CNA FITA chiede con urgenza un credito d’imposta straordinario: un sostegno diretto e immediato per tutte le imprese, a prescindere dalla classe ambientale e dalla massa, esteso a gasolio, AdBlue e gas per autotrazione. Le risorse possono arrivare dall’extragettito IVA, che va immediatamente redistribuito per calmierare i prezzi alla pompa. Infine, non è accettabile osservare rincari alla pompa su scorte di carburante acquistate e raffinate mesi addietro. Il peso della crisi energetica scatenata dal conflitto non può essere scaricato interamente sugli autotrasportatori.

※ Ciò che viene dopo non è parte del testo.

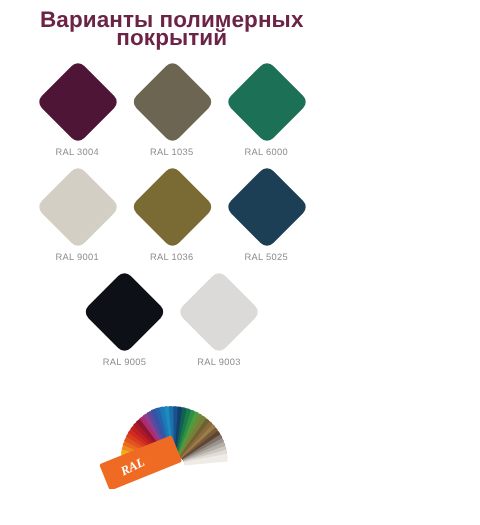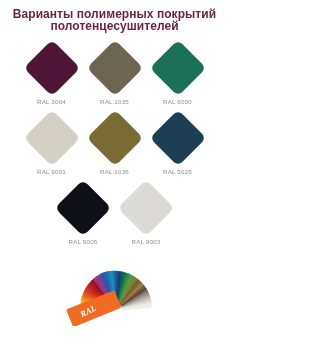--- a/index.html
+++ b/index.html
@@ -27,7 +27,7 @@
   .title {
     text-align: center;
     color: #6b2446;
-    font-size: 12px;
+    font-size: 15px;
     font-weight: bold;
     line-height: 12px;
     padding: 8px 10px 0 10px;

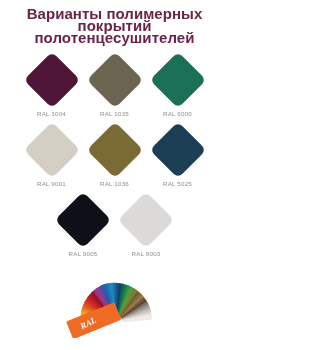--- a/index.html
+++ b/index.html
@@ -110,7 +110,6 @@
 
   <h1 class="title" style="color: rgb(107, 36, 70);">
     <span class="line">Варианты полимерных покрытий</span>
-    <span class="line">полотенцесушителей</span>
   </h1>
 
   <div class="swatch-grid">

Per le imprese con mezzi sopra i 75 quintali e con veicoli che rispettano le ultime classi ambientali, il rimborso delle accise diventa sempre più vitale ma c’è un problema che si acuisce durante una crisi come quella in Iran: il rimborso viene chiesto trimestralmente e incassato mesi dopo. Se il prezzo sale di 20 centesimi, su 100mila km l’impresa deve “prestare” allo Stato circa 6mila euro in più all’anno per ogni camion, in attesa che il credito venga compensato. Ed è per questo che CNA Fita richiede da anni la compensazione automatica al momento della presentazione della richiesta di rimborso. “Vogliamo infine specificare che per gli autotrasportatori “di prossimità”, ovvero per coloro che fanno trasporti con mezzi inferiori a 75 quintali e che magari hanno investito recentemente in mezzi a minore impatto ambientale, purtroppo non è prevista alcuna forma di compensazione”.